EXERCISE OBJECTIVE:
Copy exactly the lines from the beginning of the data down to and including the line holding "text: 525 ->", without any pictures.

PROVIDED RECORDS:
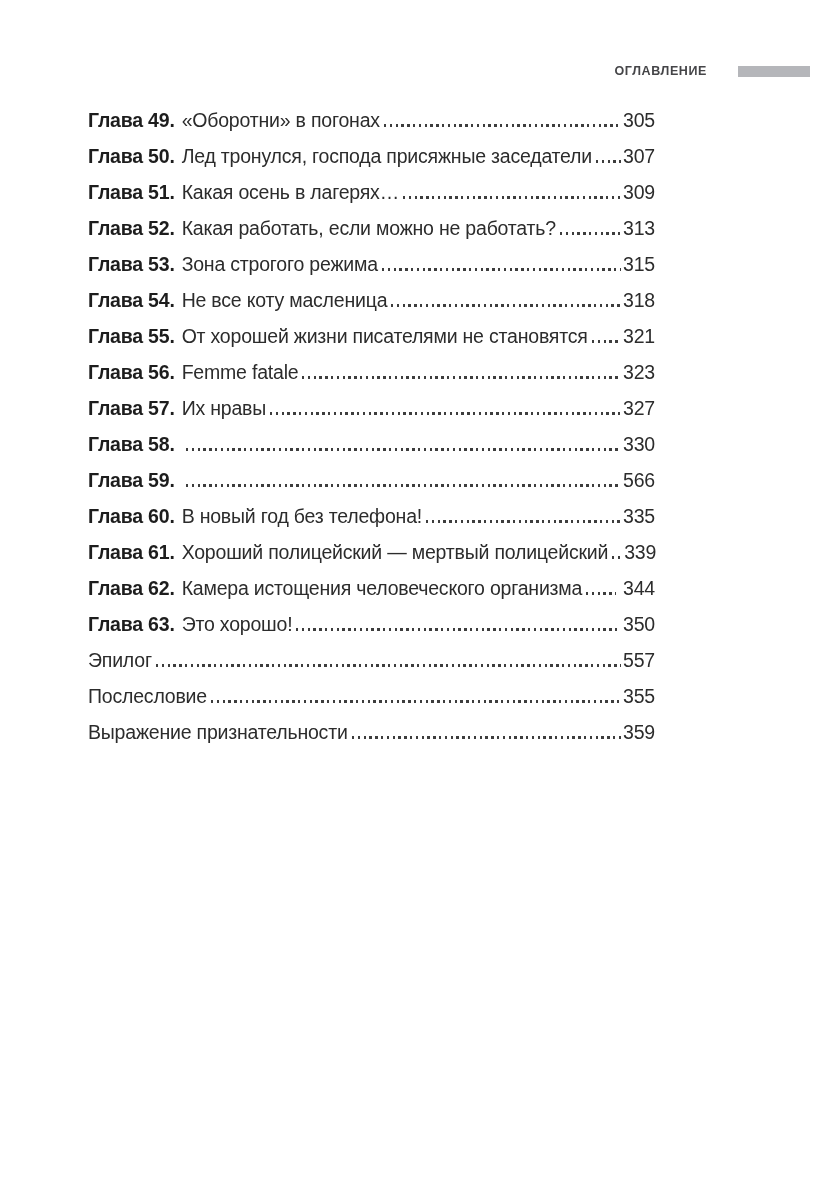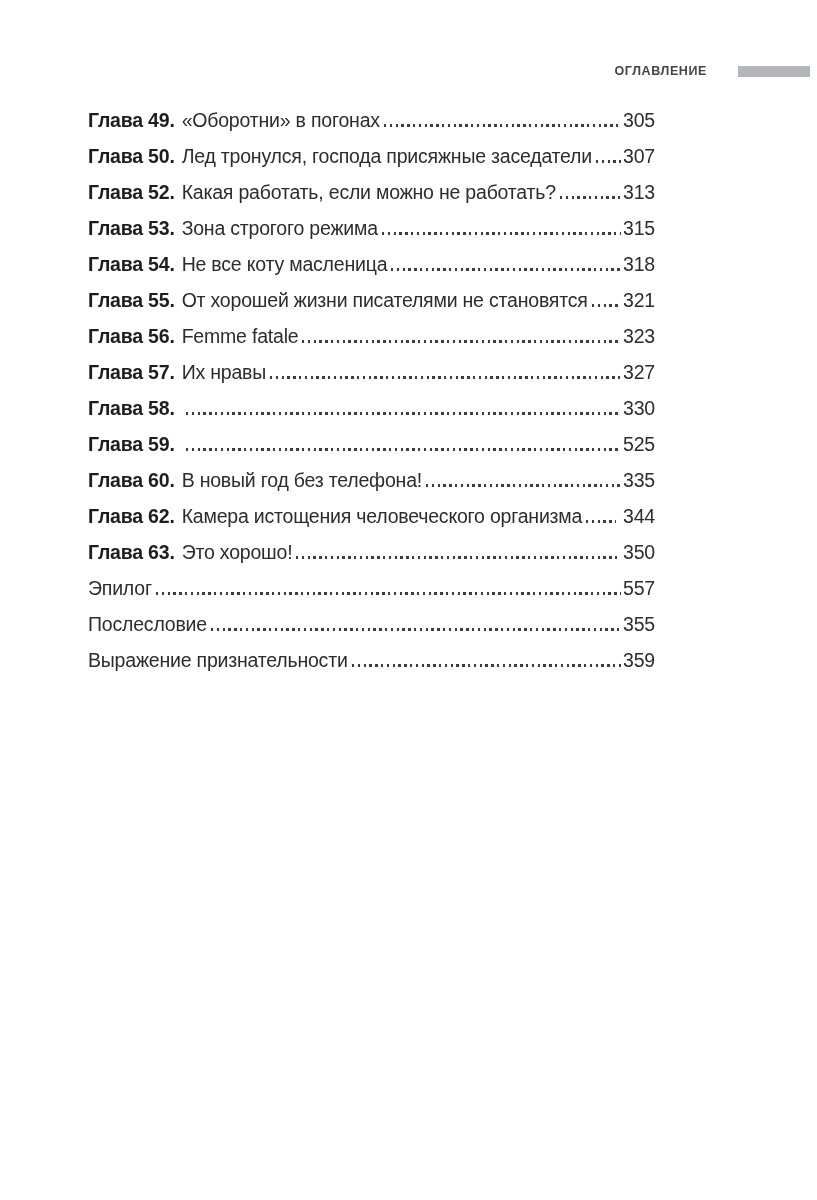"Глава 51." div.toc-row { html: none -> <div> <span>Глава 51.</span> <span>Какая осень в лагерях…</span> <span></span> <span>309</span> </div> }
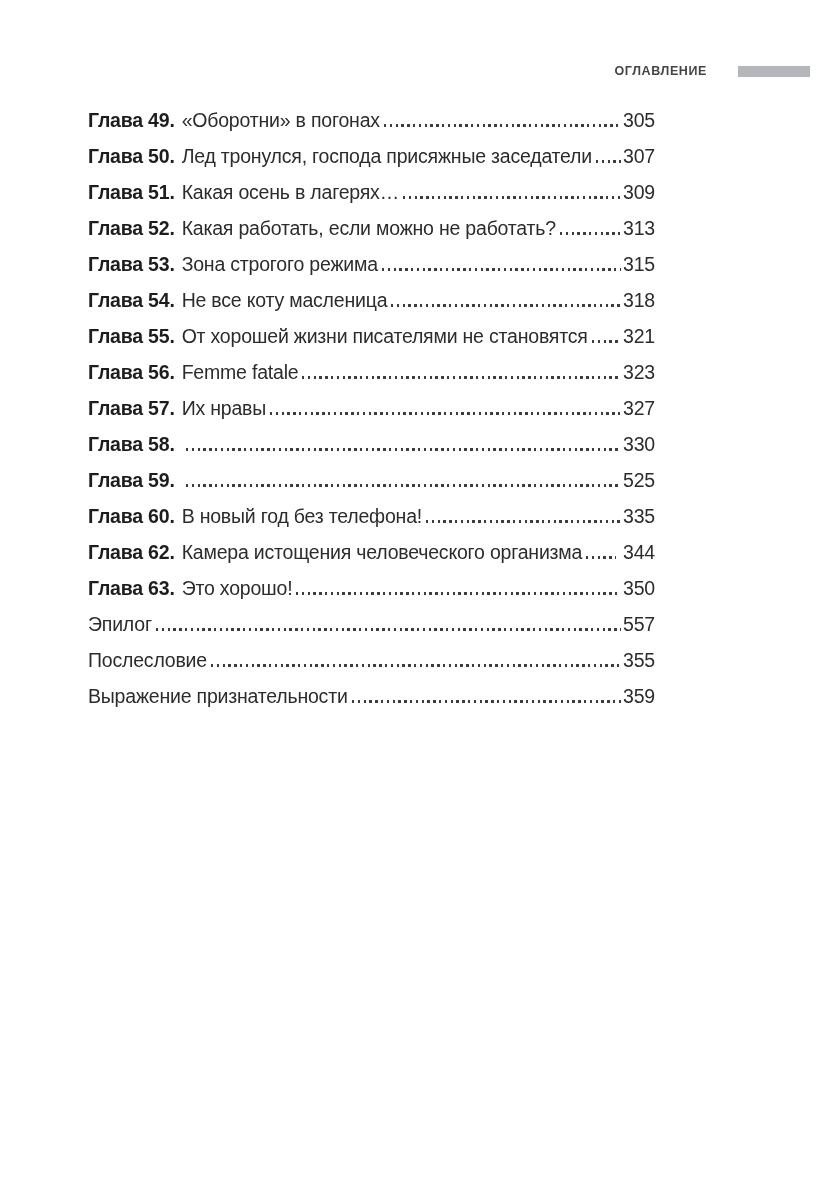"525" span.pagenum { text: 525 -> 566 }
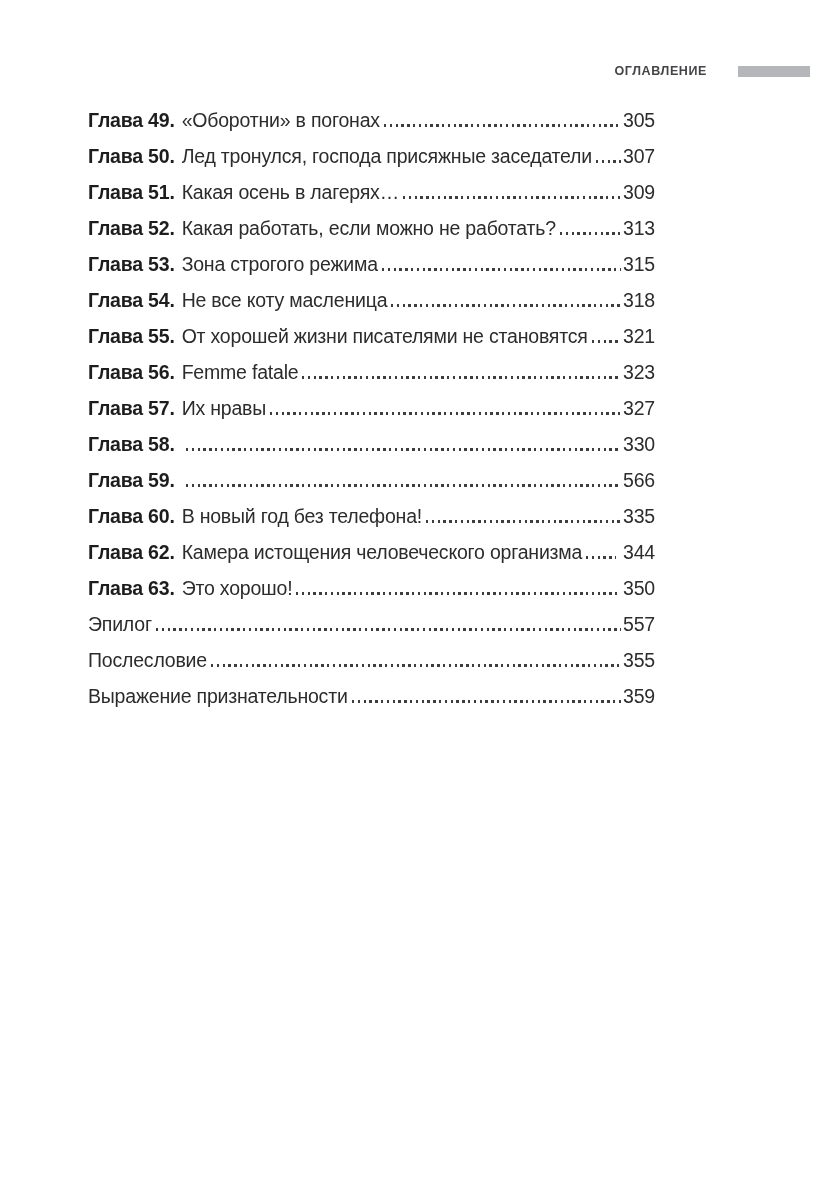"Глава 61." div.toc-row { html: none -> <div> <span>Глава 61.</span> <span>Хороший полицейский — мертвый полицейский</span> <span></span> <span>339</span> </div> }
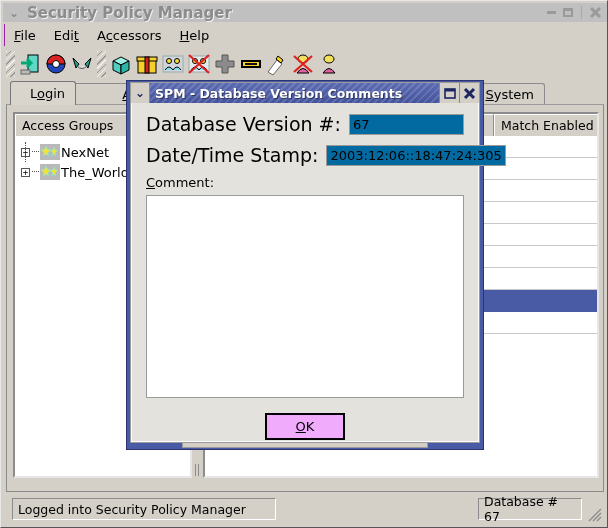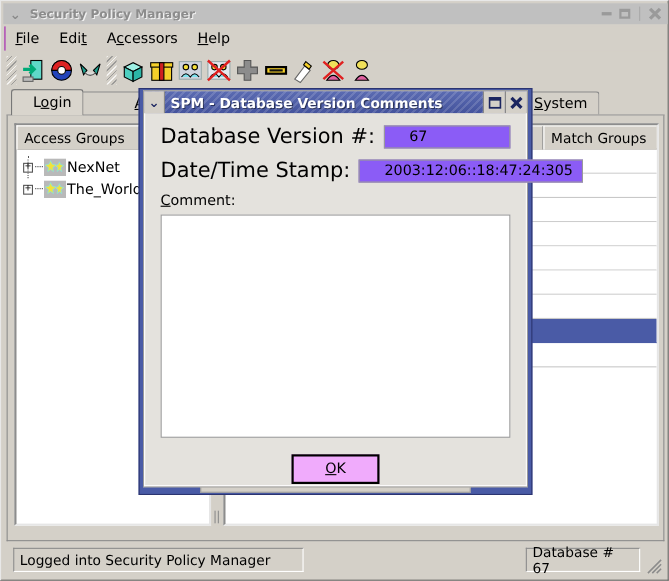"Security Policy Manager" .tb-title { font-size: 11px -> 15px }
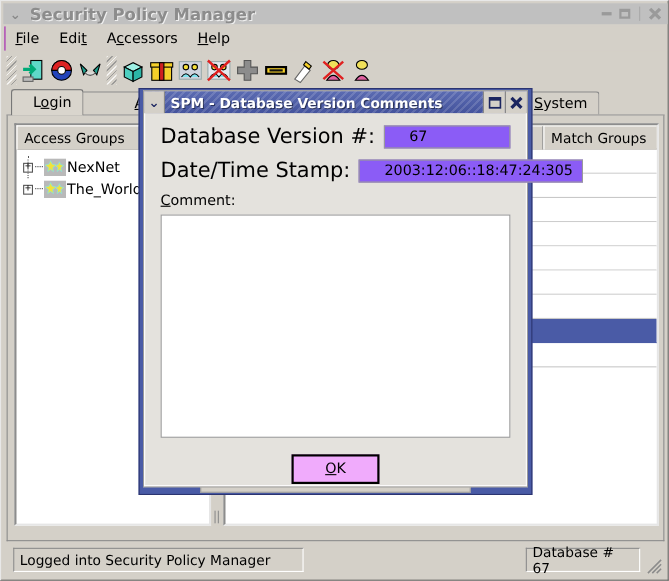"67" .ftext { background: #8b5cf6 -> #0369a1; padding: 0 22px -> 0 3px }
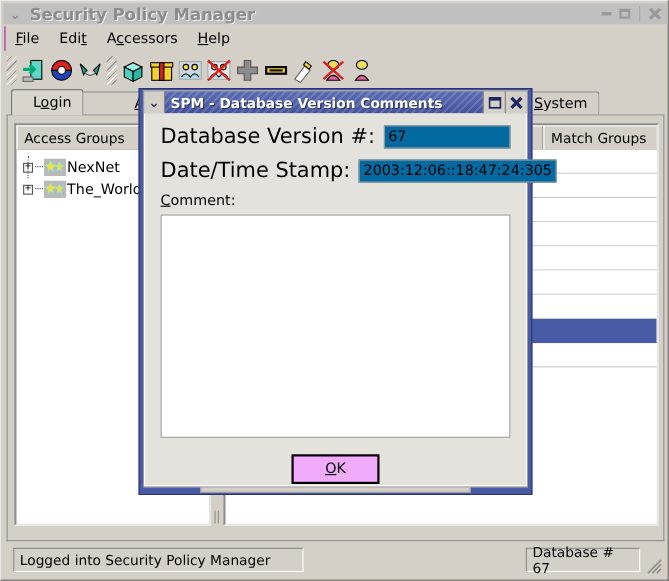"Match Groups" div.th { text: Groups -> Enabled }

ANSWER SPACE:
"Глава 51." div.toc-row { html: none -> <div> <span>Глава 51.</span> <span>Какая осень в лагерях…</span> <span></span> <span>309</span> </div> }
"525" span.pagenum { text: 525 -> 566 }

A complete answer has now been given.